_TASK ITEM_: All lines after the one containing "box-sizing:border-box;", together with that line itself, should be written out exactly, down to the last line of the entries below.

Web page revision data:
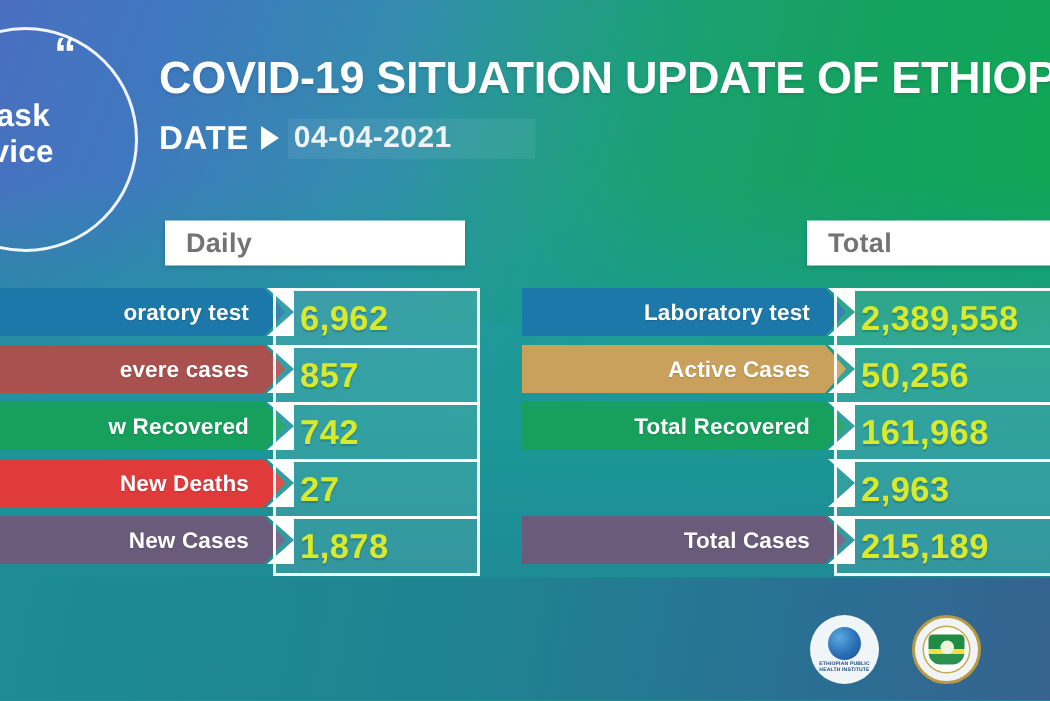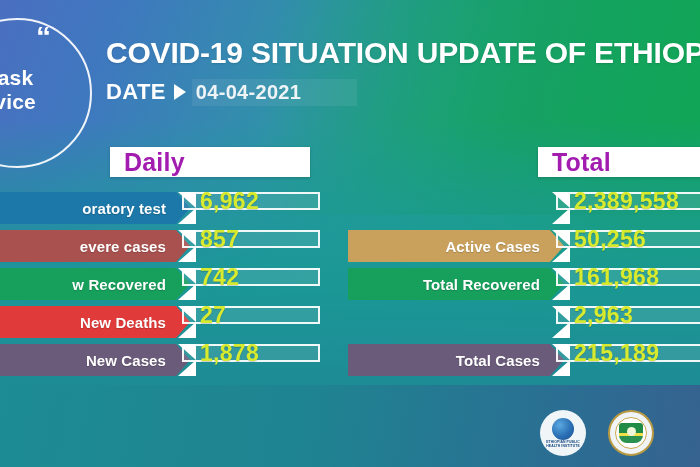--- a/index.html
+++ b/index.html
@@ -84,21 +84,21 @@
   }
 
   
   .col-head{
     position:absolute;height:30px;
     background:#ffffff;
     display:flex;align-items:center;
     box-shadow:0 1px 3px rgba(0,0,0,.18);
   }
   .col-head span{
-    color:#a21caf;font-size:25px;font-weight:700;
+    color:#737373;font-size:18px;font-weight:700;
     padding-left:14px;letter-spacing:.2px;
   }
   #daily-head{left:110px;top:147px;width:200px;}
   #total-head{left:538px;top:147px;width:176px;}
 
   .rows{position:absolute;}
   #daily-rows{left:-80px;top:192px;width:400px;}
   #total-rows{left:348px;top:192px;width:366px;}
 
   .row{
@@ -112,21 +112,21 @@
     color:#ffffff;font-size:15px;font-weight:700;
     white-space:nowrap;letter-spacing:.1px;
     clip-path:polygon(0 0, calc(100% - 14px) 0, 100% 50%, calc(100% - 14px) 100%, 0 100%);
     text-shadow:0 1px 1px rgba(0,0,0,.18);
   }
   #daily-rows .label{width:270px;}
   #total-rows .label{width:216px;}
 
   
   .row .value{
-    position:absolute;top:0;height:18px;
+    position:absolute;top:0;height:40px;
     box-sizing:border-box;
     border:2px solid rgba(255,255,255,.93);
     background:rgba(255,255,255,.10);
     display:flex;align-items:center;
     padding-left:16px;
     color:#d8ea2d;font-size:23px;font-weight:700;
     letter-spacing:.3px;white-space:nowrap;
     text-shadow:0 1px 1px rgba(0,0,0,.18);
   }
   #daily-rows .value{left:262px;width:138px;}
@@ -247,20 +247,21 @@
       </div>
       <div class="row">
         <div class="label" style="background: rgb(107, 91, 123);">New Cases</div>
         <div class="value">1,878</div>
         <div class="wedge"></div>
       </div>
     </div>
 
   <div class="rows" id="total-rows">
       <div class="row">
+        <div class="label" style="background: rgb(28, 120, 168);">Laboratory test</div>
         <div class="value">2,389,558</div>
         <div class="wedge"></div>
       </div>
       <div class="row">
         <div class="label" style="background: rgb(201, 161, 92);">Active Cases</div>
         <div class="value">50,256</div>
         <div class="wedge"></div>
       </div>
       <div class="row">
         <div class="label" style="background: rgb(23, 160, 92);">Total Recovered</div>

_WRITTEN SOLUTION_:
     box-sizing:border-box;
     border:2px solid rgba(255,255,255,.93);
     background:rgba(255,255,255,.10);
     display:flex;align-items:center;
     padding-left:16px;
     color:#d8ea2d;font-size:23px;font-weight:700;
     letter-spacing:.3px;white-space:nowrap;
     text-shadow:0 1px 1px rgba(0,0,0,.18);
   }
   #daily-rows .value{left:262px;width:138px;}
@@ -247,20 +247,21 @@
       </div>
       <div class="row">
         <div class="label" style="background: rgb(107, 91, 123);">New Cases</div>
         <div class="value">1,878</div>
         <div class="wedge"></div>
       </div>
     </div>
 
   <div class="rows" id="total-rows">
       <div class="row">
+        <div class="label" style="background: rgb(28, 120, 168);">Laboratory test</div>
         <div class="value">2,389,558</div>
         <div class="wedge"></div>
       </div>
       <div class="row">
         <div class="label" style="background: rgb(201, 161, 92);">Active Cases</div>
         <div class="value">50,256</div>
         <div class="wedge"></div>
       </div>
       <div class="row">
         <div class="label" style="background: rgb(23, 160, 92);">Total Recovered</div>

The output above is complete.